Teenagers who get pregnant sometimes mean to get pregnant. Many times though, they get pregnant because they had wrong ideas about pregnancy prevention. Not only do teens have wrong beliefs about how pregnancy happens, they often have almost magical thinking about how they cannot get pregnant.
Here are some of the wrong beliefs teens have about getting pregnant (remember, the following are ALL WRONG!): You can only get pregnant at certain times of the month. You can’t get pregnant the first time you have sex. Drinking Mt Dew, sipping a little clorox, or doing jumping jacks after sex can prevent pregnancy.
Furthermore, some teens get even more odd, almost magical, beliefs about their invulnerability to pregnancy. For example, they come to believe that they or their partner are sterile. How they get to this idea is strange, since sterility is a diagnosis that is pretty much made after seeing a fertility specialist and a battery of tests. What teenage male of female has undergone that? Or sometimes, a teenager just plain denies that she can get pregnant. Oh no, not me.
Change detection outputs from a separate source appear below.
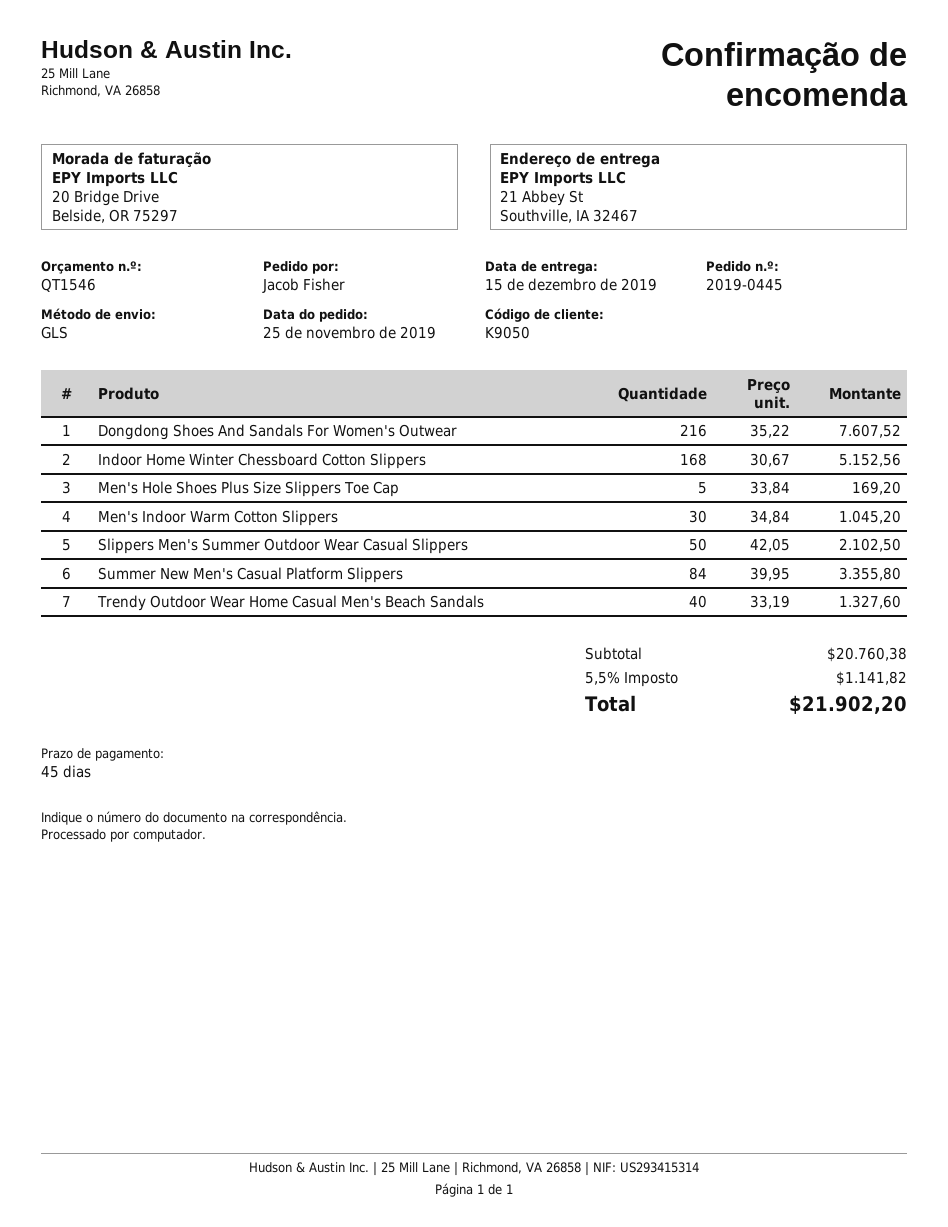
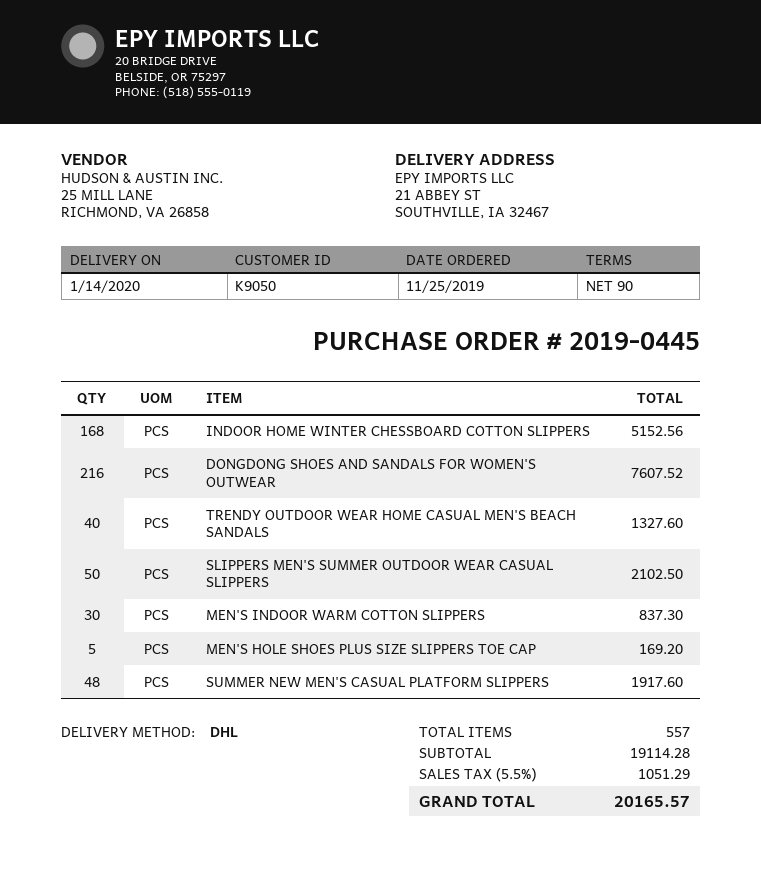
delivery date: 2019-12-15 -> 2020-01-14
payment terms: 45 days -> 90 days
shipping method: GLS -> DHL
Men's Indoor Warm Cotton Slippers: 30 for 1045.20 -> 30 for 837.30
Summer New Men's Casual Platform Slippers: 84 for 3355.80 -> 48 for 1917.60
subtotal: 20760.38 -> 19114.28
tax: 5.5% = 1141.82 -> 5.5% = 1051.29
total: 21902.20 -> 20165.57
However, the truth is this: if you have sex once, at any time, you can get pregnant. Period. End of Sentence. No Buts. Birth control or not.
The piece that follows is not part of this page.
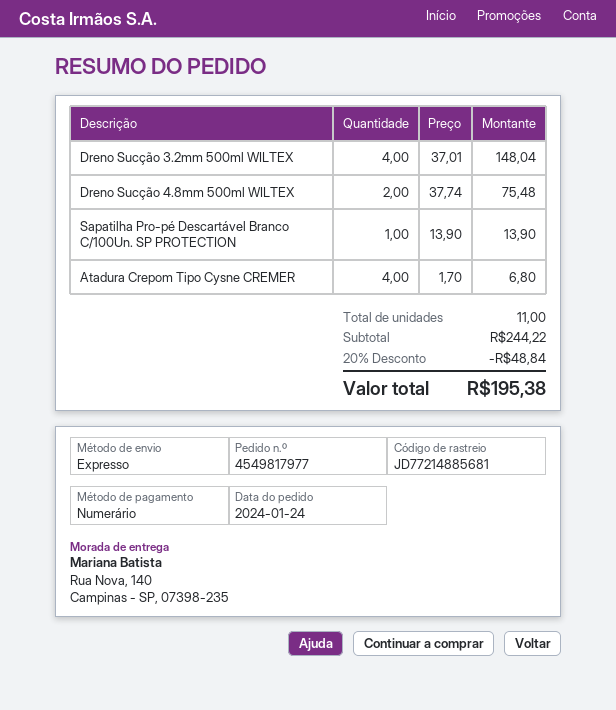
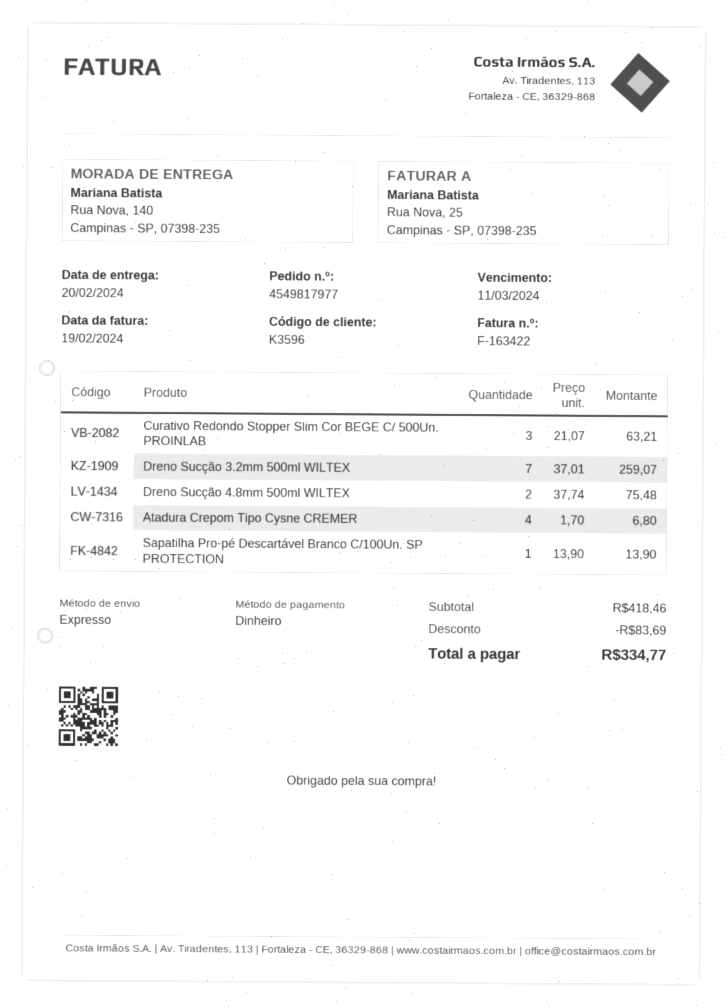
Dreno Sucção 3.2mm 500ml WILTEX: 4 x 37.01 = 148.04 -> 7 x 37.01 = 259.07
Curativo Redondo Stopper Slim Cor BEGE C/ 500Un. PROINLAB: none -> 3 x 21.07 = 63.21
subtotal: 244.22 -> 418.46
discount: 48.84 -> 83.69
total: 195.38 -> 334.77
If you don’t want your teen to get pregnant, and you want to get around the odd beliefs, start talking to her (and him!) before they are teens and are prone to magical thinking. Talk to them when they are in elementary school and junior high. Make sure they know that sex = risk of pregnancy, and only abstinence or birth control can prevent it. And birth control is not perfect. After all, birth control requires forethought and can be a little tricky to get right, like driving a car. How good is your teen at driving a car?
Finally, I have one more thing to say. Any time you have sex, you can get pregnant. Got it?